Entonces el Capitán Negro se irguió sobre los estribos y gritó, con una voz
espantosa, pronunciando en alguna lengua olvidada palabras de poder y terror,
destinadas a lacerar los corazones y las piedras.
Tres veces gritó. Tres veces retumbó contra la Puerta el gran ariete. Y al
recibir el último golpe, la Puerta de Gondor se rompió. Como al conjuro de algún
maleficio siniestro, estalló y voló por el aire; hubo un relámpago enceguecedor,
y las batientes cayeron al suelo rotas en mil pedazos.
El Señor de los Nazgûl entró a caballo en la ciudad. Una gran forma negra
recortada contra las llamas, agigantándose en una inmensa amenaza de
desesperación. Así pasó el Señor de los Nazgûl bajo la arcada que ningún
enemigo había franqueado antes, y todos huyeron ante él.

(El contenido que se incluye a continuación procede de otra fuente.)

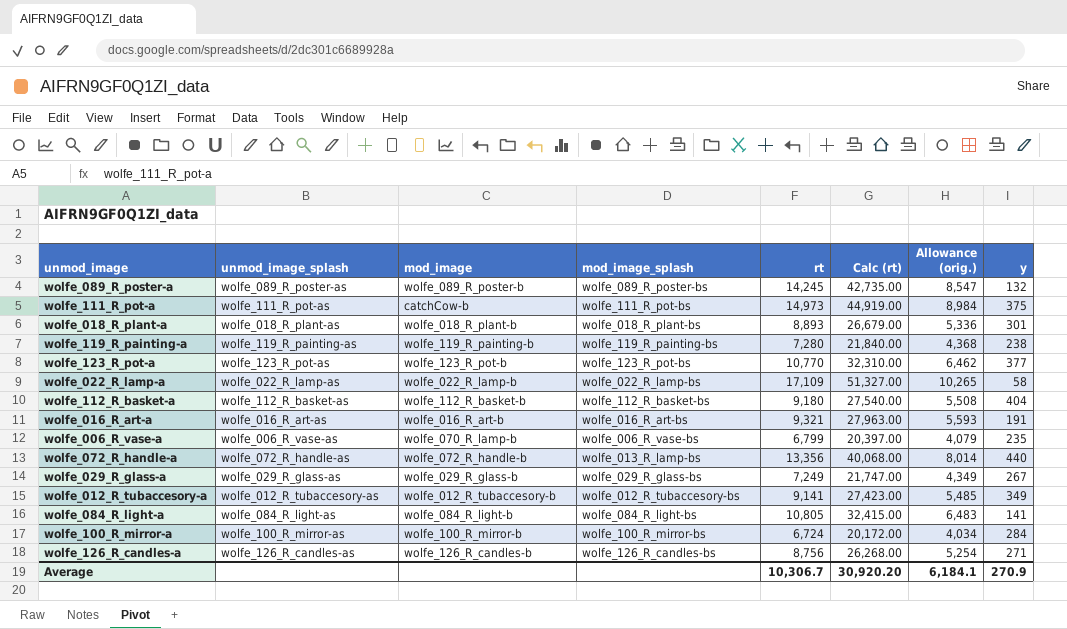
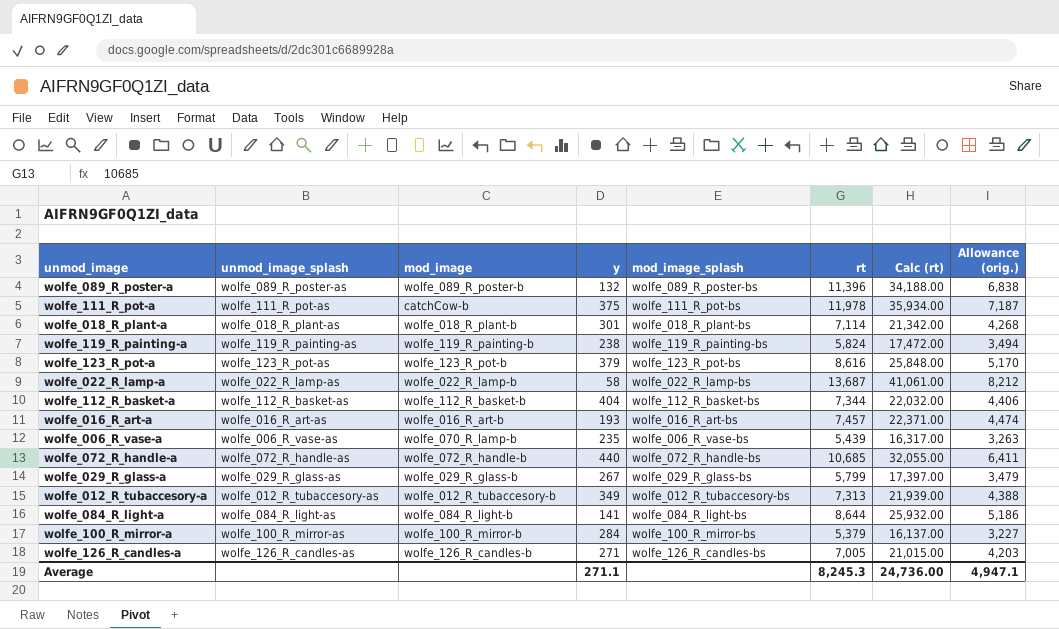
column y | position: 8 -> 4
wolfe_089_R_poster-a | rt: 14,245 -> 11,396
wolfe_089_R_poster-a | Calc (rt): 42,735.00 -> 34,188.00
wolfe_089_R_poster-a | Allowance (orig.): 8,547 -> 6,838
wolfe_111_R_pot-a | rt: 14,973 -> 11,978
wolfe_111_R_pot-a | Calc (rt): 44,919.00 -> 35,934.00
wolfe_111_R_pot-a | Allowance (orig.): 8,984 -> 7,187
wolfe_018_R_plant-a | rt: 8,893 -> 7,114
wolfe_018_R_plant-a | Calc (rt): 26,679.00 -> 21,342.00
wolfe_018_R_plant-a | Allowance (orig.): 5,336 -> 4,268
wolfe_119_R_painting-a | rt: 7,280 -> 5,824
wolfe_119_R_painting-a | Calc (rt): 21,840.00 -> 17,472.00
wolfe_119_R_painting-a | Allowance (orig.): 4,368 -> 3,494
wolfe_123_R_pot-a | y: 377 -> 379
wolfe_123_R_pot-a | rt: 10,770 -> 8,616
wolfe_123_R_pot-a | Calc (rt): 32,310.00 -> 25,848.00
wolfe_123_R_pot-a | Allowance (orig.): 6,462 -> 5,170
wolfe_022_R_lamp-a | rt: 17,109 -> 13,687
wolfe_022_R_lamp-a | Calc (rt): 51,327.00 -> 41,061.00
wolfe_022_R_lamp-a | Allowance (orig.): 10,265 -> 8,212
wolfe_112_R_basket-a | rt: 9,180 -> 7,344
wolfe_112_R_basket-a | Calc (rt): 27,540.00 -> 22,032.00
wolfe_112_R_basket-a | Allowance (orig.): 5,508 -> 4,406
wolfe_016_R_art-a | y: 191 -> 193
wolfe_016_R_art-a | rt: 9,321 -> 7,457
wolfe_016_R_art-a | Calc (rt): 27,963.00 -> 22,371.00
wolfe_016_R_art-a | Allowance (orig.): 5,593 -> 4,474
wolfe_006_R_vase-a | rt: 6,799 -> 5,439
wolfe_006_R_vase-a | Calc (rt): 20,397.00 -> 16,317.00
wolfe_006_R_vase-a | Allowance (orig.): 4,079 -> 3,263
wolfe_072_R_handle-a | mod_image_splash: wolfe_013_R_lamp-bs -> wolfe_072_R_handle-bs
wolfe_072_R_handle-a | rt: 13,356 -> 10,685
wolfe_072_R_handle-a | Calc (rt): 40,068.00 -> 32,055.00
wolfe_072_R_handle-a | Allowance (orig.): 8,014 -> 6,411
wolfe_029_R_glass-a | rt: 7,249 -> 5,799
wolfe_029_R_glass-a | Calc (rt): 21,747.00 -> 17,397.00
wolfe_029_R_glass-a | Allowance (orig.): 4,349 -> 3,479
wolfe_012_R_tubaccesory-a | rt: 9,141 -> 7,313
wolfe_012_R_tubaccesory-a | Calc (rt): 27,423.00 -> 21,939.00
wolfe_012_R_tubaccesory-a | Allowance (orig.): 5,485 -> 4,388
wolfe_084_R_light-a | rt: 10,805 -> 8,644
wolfe_084_R_light-a | Calc (rt): 32,415.00 -> 25,932.00
wolfe_084_R_light-a | Allowance (orig.): 6,483 -> 5,186
wolfe_100_R_mirror-a | rt: 6,724 -> 5,379
wolfe_100_R_mirror-a | Calc (rt): 20,172.00 -> 16,137.00
wolfe_100_R_mirror-a | Allowance (orig.): 4,034 -> 3,227
wolfe_126_R_candles-a | rt: 8,756 -> 7,005
wolfe_126_R_candles-a | Calc (rt): 26,268.00 -> 21,015.00
wolfe_126_R_candles-a | Allowance (orig.): 5,254 -> 4,203
Average | y: 270.9 -> 271.1
Average | rt: 10,306.7 -> 8,245.3
Average | Calc (rt): 30,920.20 -> 24,736.00
Average | Allowance (orig.): 6,184.1 -> 4,947.1

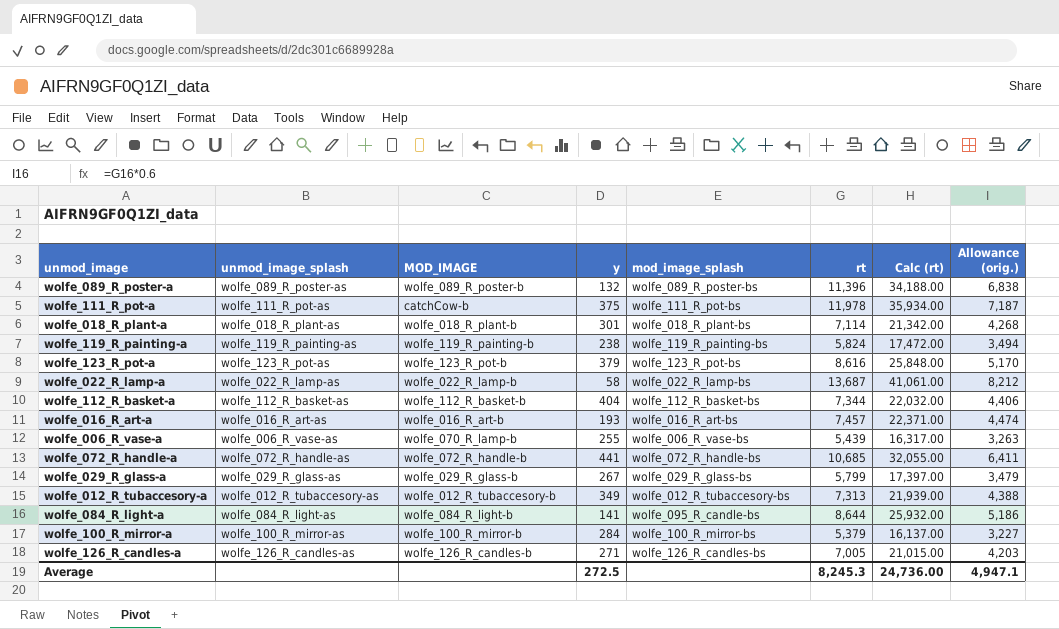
column name: mod_image -> MOD_IMAGE
wolfe_006_R_vase-a | y: 235 -> 255
wolfe_072_R_handle-a | y: 440 -> 441
wolfe_084_R_light-a | mod_image_splash: wolfe_084_R_light-bs -> wolfe_095_R_candle-bs
Average | y: 271.1 -> 272.5

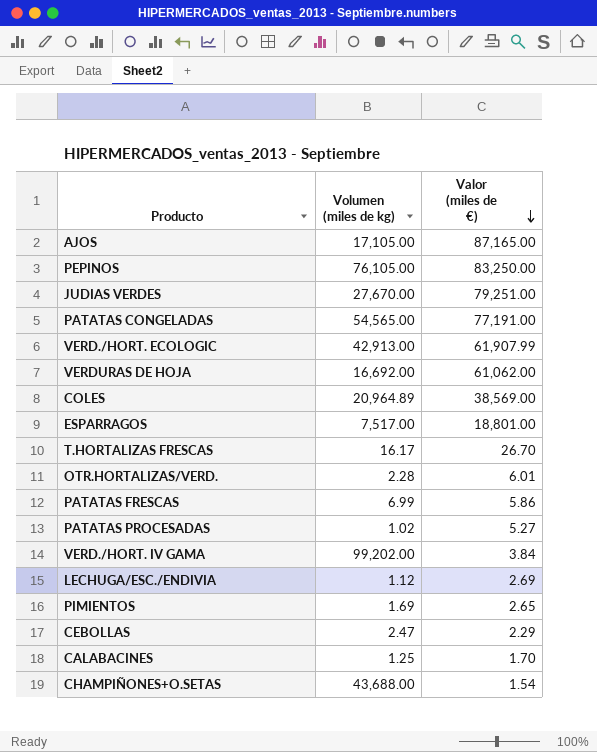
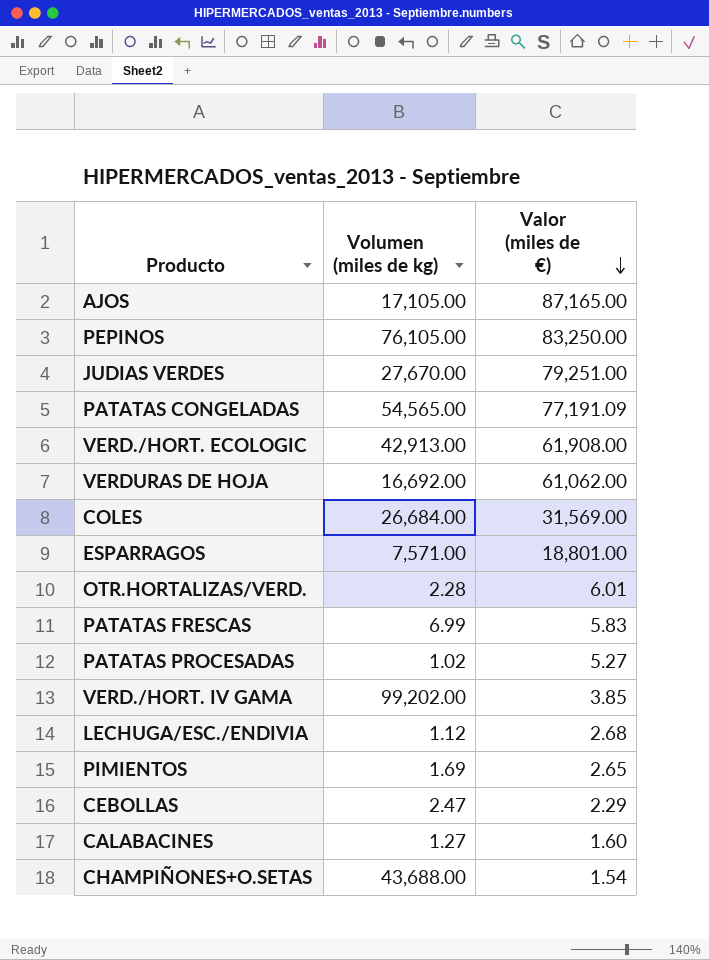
row T.HORTALIZAS FRESCAS: 16.17 | 26.70 -> none
PATATAS CONGELADAS | Valor (miles de €): 77,191.00 -> 77,191.09
VERD./HORT. ECOLOGIC | Valor (miles de €): 61,907.99 -> 61,908.00
COLES | Volumen (miles de kg): 20,964.89 -> 26,684.00
COLES | Valor (miles de €): 38,569.00 -> 31,569.00
ESPARRAGOS | Volumen (miles de kg): 7,517.00 -> 7,571.00
PATATAS FRESCAS | Valor (miles de €): 5.86 -> 5.83
VERD./HORT. IV GAMA | Valor (miles de €): 3.84 -> 3.85
LECHUGA/ESC./ENDIVIA | Valor (miles de €): 2.69 -> 2.68
CALABACINES | Volumen (miles de kg): 1.25 -> 1.27
CALABACINES | Valor (miles de €): 1.70 -> 1.60

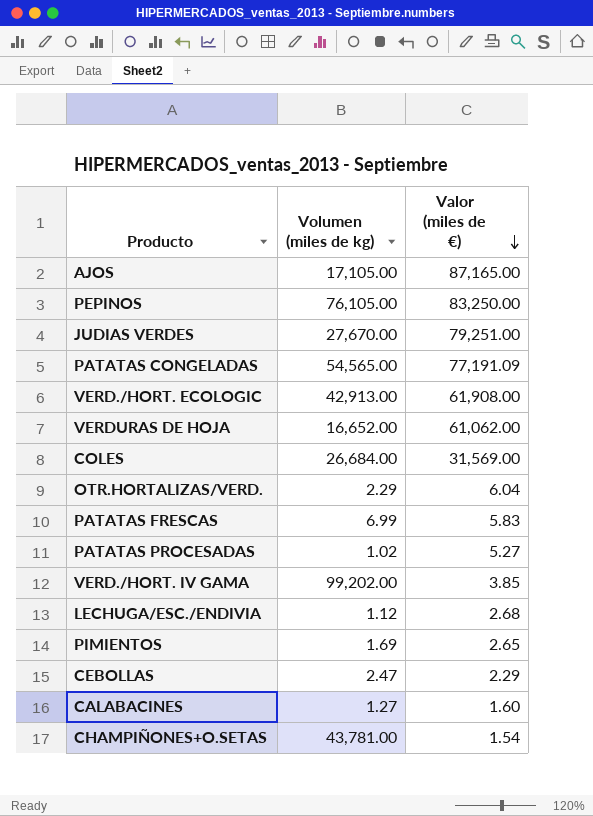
row ESPARRAGOS: 7,571.00 | 18,801.00 -> none
VERDURAS DE HOJA | Volumen (miles de kg): 16,692.00 -> 16,652.00
OTR.HORTALIZAS/VERD. | Volumen (miles de kg): 2.28 -> 2.29
OTR.HORTALIZAS/VERD. | Valor (miles de €): 6.01 -> 6.04
CHAMPIÑONES+O.SETAS | Volumen (miles de kg): 43,688.00 -> 43,781.00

Todos menos uno. Silencioso e inmóvil, aguardando en el espacio que
precedía a la Puerta, estaba Gandalf montado en Sombragris; Sombragris que
desafiaba el terror, impávido, firme como una imagen tallada en Rath Diñen,
único entre los caballos libres de la tierra.
—No puedes entrar aquí —dijo Gandalf, y la sombra se detuvo—. ¡Vuelve al
abismo preparado para ti! ¡Vuelve! ¡Húndete en la nada que te espera, a ti y a tu
Amo! ¡Vete!
El Jinete Negro se echó hacia atrás la capucha, y todos vieron con asombro
una corona real; pero ninguna cabeza visible la sostenía. Las llamas brillaban,
rojas, entre la corona y los hombros anchos y sombríos envueltos en la capa.
Una boca invisible estalló en una risa sepulcral.
—¡Viejo loco! dijo, ¡Viejo loco! Ha llegado mi hora. ¿No reconoces a la
Muerte cuando la ves? ¡Muere y maldice en vano! —Y al decir esto levantó en
alto la hoja, y del filo brotaron unas llamas.